• **WORK REQUIRED**
Below is a block of entries; repeat exactly the lines starting at the line that contains "- OUTPUT_ANALYSIS_DATA_TO_PDB USE_OUTPUT_DATA_FROM=__FILL__" and ending at the line that contains "trajectory using the PROJECT_POINTS action.", both included.

• **SOURCE MATERIAL**
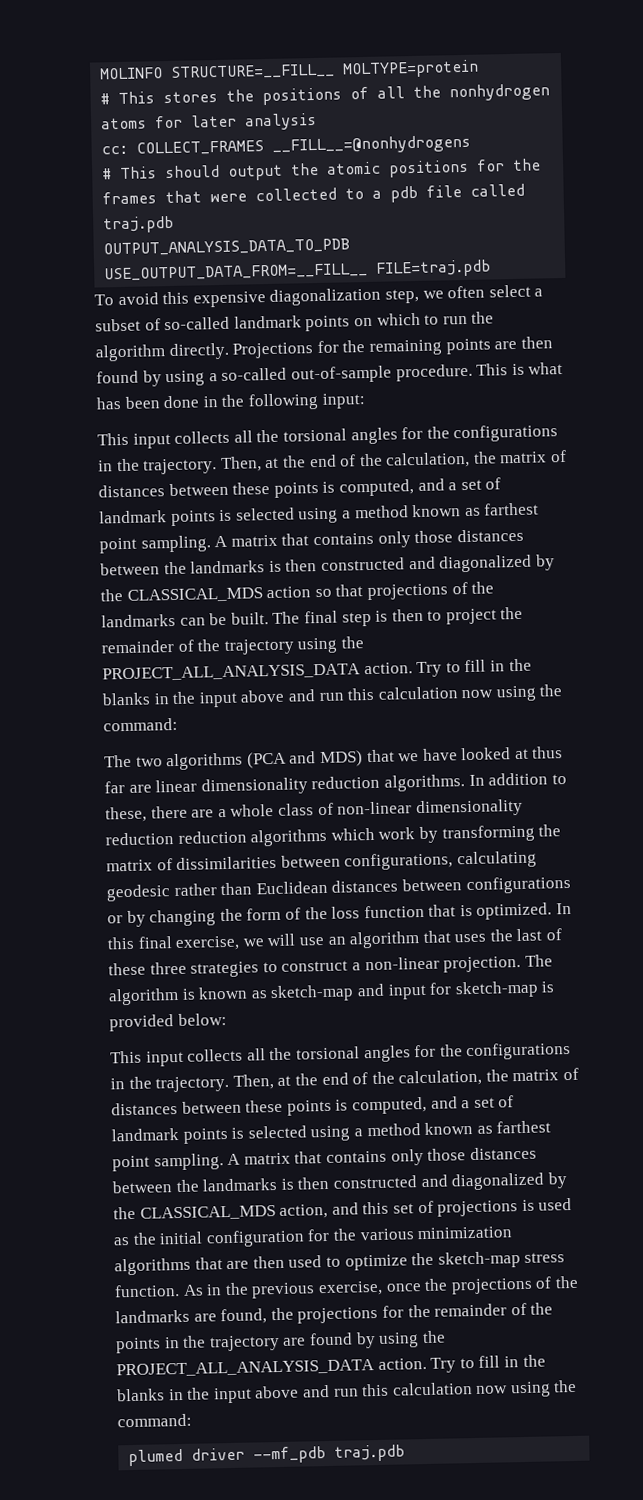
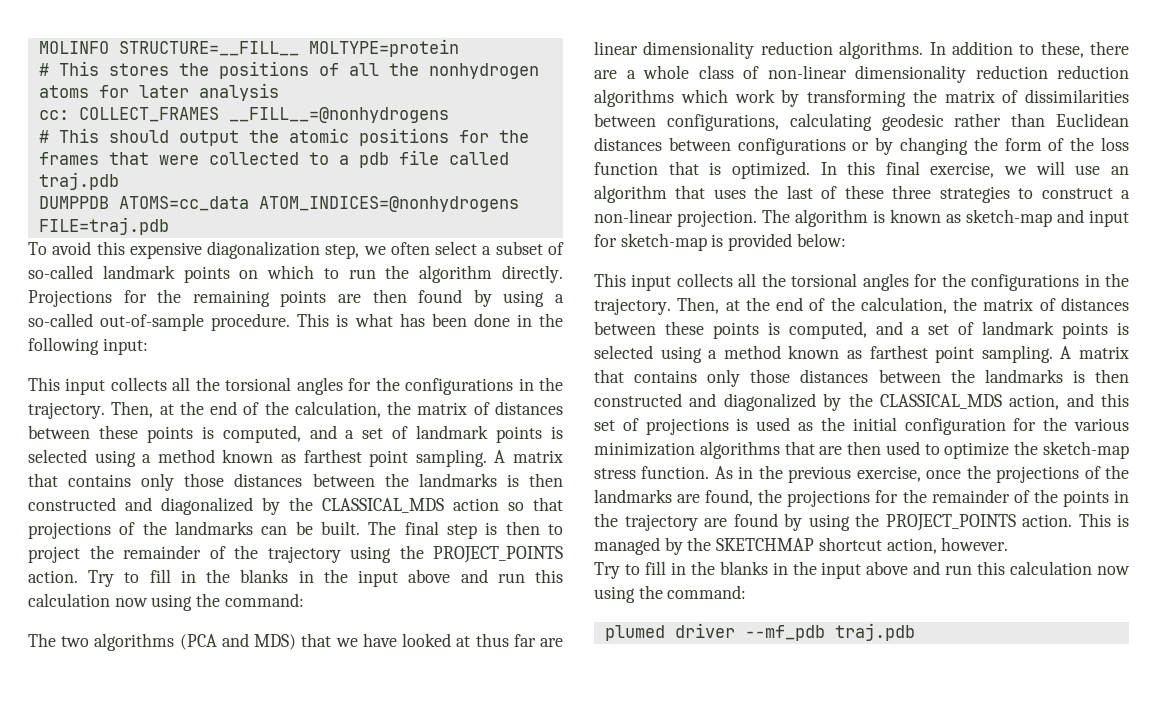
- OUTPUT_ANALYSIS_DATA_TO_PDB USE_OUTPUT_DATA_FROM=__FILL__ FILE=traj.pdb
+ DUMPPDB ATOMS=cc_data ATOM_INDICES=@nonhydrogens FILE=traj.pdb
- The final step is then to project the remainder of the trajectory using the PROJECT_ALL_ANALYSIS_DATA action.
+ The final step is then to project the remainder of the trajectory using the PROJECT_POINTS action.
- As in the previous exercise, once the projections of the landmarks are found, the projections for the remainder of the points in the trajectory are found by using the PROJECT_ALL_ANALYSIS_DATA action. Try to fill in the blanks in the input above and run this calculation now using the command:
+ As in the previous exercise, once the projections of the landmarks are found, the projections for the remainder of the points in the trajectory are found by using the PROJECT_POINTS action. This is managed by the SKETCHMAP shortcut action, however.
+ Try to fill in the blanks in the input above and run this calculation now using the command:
==
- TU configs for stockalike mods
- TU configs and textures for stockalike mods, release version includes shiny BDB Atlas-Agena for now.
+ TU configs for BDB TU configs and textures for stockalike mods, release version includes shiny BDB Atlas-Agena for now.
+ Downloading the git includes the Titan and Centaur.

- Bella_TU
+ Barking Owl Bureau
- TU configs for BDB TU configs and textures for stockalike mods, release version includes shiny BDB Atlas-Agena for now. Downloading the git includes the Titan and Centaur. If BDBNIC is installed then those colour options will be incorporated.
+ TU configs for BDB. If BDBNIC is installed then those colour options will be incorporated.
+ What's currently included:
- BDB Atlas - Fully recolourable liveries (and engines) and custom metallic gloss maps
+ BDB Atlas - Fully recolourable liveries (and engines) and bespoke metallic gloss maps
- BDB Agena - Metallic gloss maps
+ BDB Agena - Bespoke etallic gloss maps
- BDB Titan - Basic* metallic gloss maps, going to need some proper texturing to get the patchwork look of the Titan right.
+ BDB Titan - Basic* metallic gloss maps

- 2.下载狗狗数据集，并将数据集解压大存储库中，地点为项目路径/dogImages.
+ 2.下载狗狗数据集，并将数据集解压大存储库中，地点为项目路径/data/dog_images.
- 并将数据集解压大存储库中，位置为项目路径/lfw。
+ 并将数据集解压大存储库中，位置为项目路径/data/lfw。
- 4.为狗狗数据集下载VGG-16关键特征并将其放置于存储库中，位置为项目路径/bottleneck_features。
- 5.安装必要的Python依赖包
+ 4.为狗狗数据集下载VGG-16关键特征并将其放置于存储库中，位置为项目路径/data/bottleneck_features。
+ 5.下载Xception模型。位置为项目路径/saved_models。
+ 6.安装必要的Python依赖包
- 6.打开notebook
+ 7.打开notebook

• **SOLVED EXERCISE**
- OUTPUT_ANALYSIS_DATA_TO_PDB USE_OUTPUT_DATA_FROM=__FILL__ FILE=traj.pdb
+ DUMPPDB ATOMS=cc_data ATOM_INDICES=@nonhydrogens FILE=traj.pdb
- The final step is then to project the remainder of the trajectory using the PROJECT_ALL_ANALYSIS_DATA action.
+ The final step is then to project the remainder of the trajectory using the PROJECT_POINTS action.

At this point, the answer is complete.